The research also suggested that, when it comes to attributing feelings of safety, anthropomorphism (the attribution of human characteristics or behaviour to and object, in this case, the ADS) plays an important role. This is by no means ‘new’ evidence as research has suggested that this is important to end users in relation to acceptance and use of technologies. However, when it comes to AVs, what this does tell us is that, at least at present, people feel that there’s something about the complexity of human capabilities that is more trustworthy and safe. This is despite the wealth of evidence (and, in most cases, personal experiences) that show how our visual and cognitive systems are heavily flawed and prone to error; a central (if not ‘the’ central) problem that AVs are expected to fix. Yet, enthusiasm and trust of AVs are still not guaranteed.

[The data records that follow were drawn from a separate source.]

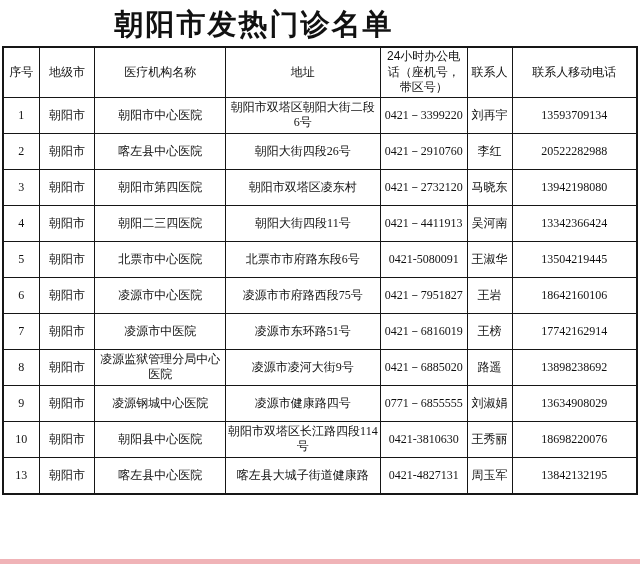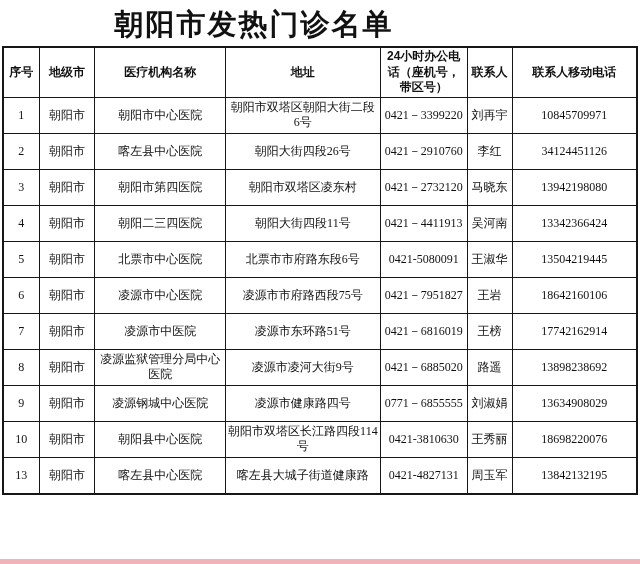--- a/index.html
+++ b/index.html
@@ -37,21 +37,21 @@
   .clinic-table th, .clinic-table td {
     border: 1px solid #161616;
     text-align: center;
     vertical-align: middle;
     padding: 1px 2px;
     overflow: hidden;
     word-break: break-all;
   }
   .clinic-table thead th {
     font-family: "Liberation Sans", "DejaVu Sans", sans-serif;
-    font-weight: bold;
+    font-weight: normal;
     font-size: 12px;
     height: 46px;
     line-height: 1.3;
   }
   .clinic-table tbody td {
     font-size: 12px;
     height: 33px;
     line-height: 1.25;
   }
   
@@ -100,30 +100,30 @@
       </tr>
     </thead>
     <tbody>
         <tr>
           <td>1</td>
           <td>朝阳市</td>
           <td>朝阳市中心医院</td>
           <td>朝阳市双塔区朝阳大街二段6号</td>
           <td>0421－3399220</td>
           <td>刘再宇</td>
-          <td>10845709971</td>
+          <td>13593709134</td>
         </tr>
         <tr>
           <td>2</td>
           <td>朝阳市</td>
           <td>喀左县中心医院</td>
           <td>朝阳大街四段26号</td>
           <td>0421－2910760</td>
           <td>李红</td>
-          <td>34124451126</td>
+          <td>20522282988</td>
         </tr>
         <tr>
           <td>3</td>
           <td>朝阳市</td>
           <td>朝阳市第四医院</td>
           <td>朝阳市双塔区凌东村</td>
           <td>0421－2732120</td>
           <td>马晓东</td>
           <td>13942198080</td>
         </tr>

To finalise, and find a way back around to the initial question: what’s more important when it comes to AV uptake, numbers or feelings? The answer is that they both have a role to play. However, feelings (perceptions, experiences, etc) aren’t just a passive agent in the acceptance and uptake of new technologies that can be easily changed with facts. Instead, they are an integral part of the AV development ecosystem that have to be well understood and consistently integrated into ongoing R&D.
DeJoy, D. M. (1989). The optimism bias and traffic accident risk perception. Accident Analysis & Prevention, 21(4), 333-340.
Fernández-Medina, K., Holcombe, A., Collins, M. & Wardle, A. (2020). StreetWise trials: Findings report (PPR964). Crowthorne: TRL Limited.
Robinson, T.L., Wallbank, C. & Baig, A. (2017). Automated Driving Systems: Understanding Future Collision Patterns Development of Methodology and Proof of Concept (PPR851). Crowthorne: TRL Limited.